## Exercise
Can you give all the records again without altering a single character?

[Structured diff data]
● ● ● ●

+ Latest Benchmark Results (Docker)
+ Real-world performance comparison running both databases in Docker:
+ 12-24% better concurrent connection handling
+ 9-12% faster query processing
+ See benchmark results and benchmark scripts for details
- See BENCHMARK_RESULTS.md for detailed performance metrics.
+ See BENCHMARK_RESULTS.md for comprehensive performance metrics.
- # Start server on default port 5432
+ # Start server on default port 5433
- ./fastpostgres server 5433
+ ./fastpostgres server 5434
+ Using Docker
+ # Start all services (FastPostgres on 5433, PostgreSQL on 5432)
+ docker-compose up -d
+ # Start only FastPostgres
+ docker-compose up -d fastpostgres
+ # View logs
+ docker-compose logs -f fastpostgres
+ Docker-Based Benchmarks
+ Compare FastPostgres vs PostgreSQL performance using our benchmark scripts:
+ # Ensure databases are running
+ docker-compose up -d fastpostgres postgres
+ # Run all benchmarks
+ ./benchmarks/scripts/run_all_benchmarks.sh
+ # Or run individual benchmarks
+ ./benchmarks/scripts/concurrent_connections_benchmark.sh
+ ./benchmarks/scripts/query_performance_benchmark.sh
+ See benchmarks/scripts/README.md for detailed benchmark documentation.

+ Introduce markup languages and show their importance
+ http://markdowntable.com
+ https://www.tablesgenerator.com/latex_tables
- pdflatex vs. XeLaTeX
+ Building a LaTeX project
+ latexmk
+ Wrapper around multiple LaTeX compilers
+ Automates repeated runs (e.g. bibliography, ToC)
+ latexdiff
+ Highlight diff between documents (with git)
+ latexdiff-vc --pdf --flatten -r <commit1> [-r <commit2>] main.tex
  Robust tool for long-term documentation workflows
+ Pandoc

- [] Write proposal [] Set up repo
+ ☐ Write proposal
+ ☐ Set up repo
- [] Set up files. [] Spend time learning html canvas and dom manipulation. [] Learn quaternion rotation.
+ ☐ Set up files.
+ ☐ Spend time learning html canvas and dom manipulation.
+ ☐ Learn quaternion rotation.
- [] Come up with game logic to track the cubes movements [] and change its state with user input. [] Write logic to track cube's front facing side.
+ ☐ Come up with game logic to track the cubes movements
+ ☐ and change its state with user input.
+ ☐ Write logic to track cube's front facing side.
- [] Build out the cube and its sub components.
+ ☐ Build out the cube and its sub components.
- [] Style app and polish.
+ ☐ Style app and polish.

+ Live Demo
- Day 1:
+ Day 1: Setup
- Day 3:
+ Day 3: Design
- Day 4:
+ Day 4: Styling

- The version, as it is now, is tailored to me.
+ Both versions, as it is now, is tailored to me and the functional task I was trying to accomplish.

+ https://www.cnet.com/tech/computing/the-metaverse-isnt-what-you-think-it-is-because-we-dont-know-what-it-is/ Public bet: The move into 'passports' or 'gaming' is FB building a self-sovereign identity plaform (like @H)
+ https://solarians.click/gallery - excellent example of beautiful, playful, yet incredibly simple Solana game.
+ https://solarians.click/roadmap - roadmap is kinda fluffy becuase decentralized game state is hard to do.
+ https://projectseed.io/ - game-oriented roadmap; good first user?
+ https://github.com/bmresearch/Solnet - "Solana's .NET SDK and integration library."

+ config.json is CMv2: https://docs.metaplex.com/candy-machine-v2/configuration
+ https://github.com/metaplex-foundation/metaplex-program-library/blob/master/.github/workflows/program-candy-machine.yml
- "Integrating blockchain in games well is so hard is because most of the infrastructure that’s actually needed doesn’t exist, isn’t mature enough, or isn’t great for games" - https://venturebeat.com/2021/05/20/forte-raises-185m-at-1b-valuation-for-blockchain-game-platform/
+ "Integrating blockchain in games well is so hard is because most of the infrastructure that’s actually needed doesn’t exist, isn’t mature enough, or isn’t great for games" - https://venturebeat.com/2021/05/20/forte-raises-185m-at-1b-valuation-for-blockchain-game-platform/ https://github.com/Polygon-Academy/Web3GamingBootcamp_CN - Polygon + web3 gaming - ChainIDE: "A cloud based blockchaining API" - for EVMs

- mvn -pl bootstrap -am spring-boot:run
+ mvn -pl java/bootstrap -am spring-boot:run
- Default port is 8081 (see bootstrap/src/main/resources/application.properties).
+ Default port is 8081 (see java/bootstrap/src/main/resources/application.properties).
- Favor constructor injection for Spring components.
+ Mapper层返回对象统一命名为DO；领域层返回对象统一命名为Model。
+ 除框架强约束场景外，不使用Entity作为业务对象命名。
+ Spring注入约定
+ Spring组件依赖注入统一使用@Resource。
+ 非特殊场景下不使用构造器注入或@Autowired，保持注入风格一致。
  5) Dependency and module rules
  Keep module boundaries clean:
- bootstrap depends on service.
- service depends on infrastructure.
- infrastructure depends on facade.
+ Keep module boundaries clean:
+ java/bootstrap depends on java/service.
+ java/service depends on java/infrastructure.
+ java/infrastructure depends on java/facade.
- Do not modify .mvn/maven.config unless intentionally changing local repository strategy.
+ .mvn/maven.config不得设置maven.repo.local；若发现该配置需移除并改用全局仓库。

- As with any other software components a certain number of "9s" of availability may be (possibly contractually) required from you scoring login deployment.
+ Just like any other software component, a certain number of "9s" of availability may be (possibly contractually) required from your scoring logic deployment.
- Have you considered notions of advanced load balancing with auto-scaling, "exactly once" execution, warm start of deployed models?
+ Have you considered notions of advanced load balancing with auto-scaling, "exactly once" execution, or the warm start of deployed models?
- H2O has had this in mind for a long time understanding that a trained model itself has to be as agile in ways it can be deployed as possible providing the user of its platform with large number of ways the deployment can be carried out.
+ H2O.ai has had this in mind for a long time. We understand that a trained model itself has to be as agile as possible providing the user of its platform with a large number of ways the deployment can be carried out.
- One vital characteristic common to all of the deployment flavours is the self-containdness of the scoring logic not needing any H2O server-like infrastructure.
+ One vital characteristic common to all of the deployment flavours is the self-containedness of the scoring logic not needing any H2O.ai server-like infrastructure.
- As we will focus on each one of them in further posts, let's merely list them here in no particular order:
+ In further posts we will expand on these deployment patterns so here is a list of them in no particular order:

● ● ● ●

## Written solution
+ Latest Benchmark Results (Docker)
+ Real-world performance comparison running both databases in Docker:
+ 12-24% better concurrent connection handling
+ 9-12% faster query processing
+ See benchmark results and benchmark scripts for details
- See BENCHMARK_RESULTS.md for detailed performance metrics.
+ See BENCHMARK_RESULTS.md for comprehensive performance metrics.
- # Start server on default port 5432
+ # Start server on default port 5433
- ./fastpostgres server 5433
+ ./fastpostgres server 5434
+ Using Docker
+ # Start all services (FastPostgres on 5433, PostgreSQL on 5432)
+ docker-compose up -d
+ # Start only FastPostgres
+ docker-compose up -d fastpostgres
+ # View logs
+ docker-compose logs -f fastpostgres
+ Docker-Based Benchmarks
+ Compare FastPostgres vs PostgreSQL performance using our benchmark scripts:
+ # Ensure databases are running
+ docker-compose up -d fastpostgres postgres
+ # Run all benchmarks
+ ./benchmarks/scripts/run_all_benchmarks.sh
+ # Or run individual benchmarks
+ ./benchmarks/scripts/concurrent_connections_benchmark.sh
+ ./benchmarks/scripts/query_performance_benchmark.sh
+ See benchmarks/scripts/README.md for detailed benchmark documentation.

+ Introduce markup languages and show their importance
+ http://markdowntable.com
+ https://www.tablesgenerator.com/latex_tables
- pdflatex vs. XeLaTeX
+ Building a LaTeX project
+ latexmk
+ Wrapper around multiple LaTeX compilers
+ Automates repeated runs (e.g. bibliography, ToC)
+ latexdiff
+ Highlight diff between documents (with git)
+ latexdiff-vc --pdf --flatten -r <commit1> [-r <commit2>] main.tex
  Robust tool for long-term documentation workflows
+ Pandoc

- [] Write proposal [] Set up repo
+ ☐ Write proposal
+ ☐ Set up repo
- [] Set up files. [] Spend time learning html canvas and dom manipulation. [] Learn quaternion rotation.
+ ☐ Set up files.
+ ☐ Spend time learning html canvas and dom manipulation.
+ ☐ Learn quaternion rotation.
- [] Come up with game logic to track the cubes movements [] and change its state with user input. [] Write logic to track cube's front facing side.
+ ☐ Come up with game logic to track the cubes movements
+ ☐ and change its state with user input.
+ ☐ Write logic to track cube's front facing side.
- [] Build out the cube and its sub components.
+ ☐ Build out the cube and its sub components.
- [] Style app and polish.
+ ☐ Style app and polish.

+ Live Demo
- Day 1:
+ Day 1: Setup
- Day 3:
+ Day 3: Design
- Day 4:
+ Day 4: Styling

- The version, as it is now, is tailored to me.
+ Both versions, as it is now, is tailored to me and the functional task I was trying to accomplish.

+ https://www.cnet.com/tech/computing/the-metaverse-isnt-what-you-think-it-is-because-we-dont-know-what-it-is/ Public bet: The move into 'passports' or 'gaming' is FB building a self-sovereign identity plaform (like @H)
+ https://solarians.click/gallery - excellent example of beautiful, playful, yet incredibly simple Solana game.
+ https://solarians.click/roadmap - roadmap is kinda fluffy becuase decentralized game state is hard to do.
+ https://projectseed.io/ - game-oriented roadmap; good first user?
+ https://github.com/bmresearch/Solnet - "Solana's .NET SDK and integration library."

+ config.json is CMv2: https://docs.metaplex.com/candy-machine-v2/configuration
+ https://github.com/metaplex-foundation/metaplex-program-library/blob/master/.github/workflows/program-candy-machine.yml
- "Integrating blockchain in games well is so hard is because most of the infrastructure that’s actually needed doesn’t exist, isn’t mature enough, or isn’t great for games" - https://venturebeat.com/2021/05/20/forte-raises-185m-at-1b-valuation-for-blockchain-game-platform/
+ "Integrating blockchain in games well is so hard is because most of the infrastructure that’s actually needed doesn’t exist, isn’t mature enough, or isn’t great for games" - https://venturebeat.com/2021/05/20/forte-raises-185m-at-1b-valuation-for-blockchain-game-platform/ https://github.com/Polygon-Academy/Web3GamingBootcamp_CN - Polygon + web3 gaming - ChainIDE: "A cloud based blockchaining API" - for EVMs

- mvn -pl bootstrap -am spring-boot:run
+ mvn -pl java/bootstrap -am spring-boot:run
- Default port is 8081 (see bootstrap/src/main/resources/application.properties).
+ Default port is 8081 (see java/bootstrap/src/main/resources/application.properties).
- Favor constructor injection for Spring components.
+ Mapper层返回对象统一命名为DO；领域层返回对象统一命名为Model。
+ 除框架强约束场景外，不使用Entity作为业务对象命名。
+ Spring注入约定
+ Spring组件依赖注入统一使用@Resource。
+ 非特殊场景下不使用构造器注入或@Autowired，保持注入风格一致。
  5) Dependency and module rules
  Keep module boundaries clean:
- bootstrap depends on service.
- service depends on infrastructure.
- infrastructure depends on facade.
+ Keep module boundaries clean:
+ java/bootstrap depends on java/service.
+ java/service depends on java/infrastructure.
+ java/infrastructure depends on java/facade.
- Do not modify .mvn/maven.config unless intentionally changing local repository strategy.
+ .mvn/maven.config不得设置maven.repo.local；若发现该配置需移除并改用全局仓库。

- As with any other software components a certain number of "9s" of availability may be (possibly contractually) required from you scoring login deployment.
+ Just like any other software component, a certain number of "9s" of availability may be (possibly contractually) required from your scoring logic deployment.
- Have you considered notions of advanced load balancing with auto-scaling, "exactly once" execution, warm start of deployed models?
+ Have you considered notions of advanced load balancing with auto-scaling, "exactly once" execution, or the warm start of deployed models?
- H2O has had this in mind for a long time understanding that a trained model itself has to be as agile in ways it can be deployed as possible providing the user of its platform with large number of ways the deployment can be carried out.
+ H2O.ai has had this in mind for a long time. We understand that a trained model itself has to be as agile as possible providing the user of its platform with a large number of ways the deployment can be carried out.
- One vital characteristic common to all of the deployment flavours is the self-containdness of the scoring logic not needing any H2O server-like infrastructure.
+ One vital characteristic common to all of the deployment flavours is the self-containedness of the scoring logic not needing any H2O.ai server-like infrastructure.
- As we will focus on each one of them in further posts, let's merely list them here in no particular order:
+ In further posts we will expand on these deployment patterns so here is a list of them in no particular order:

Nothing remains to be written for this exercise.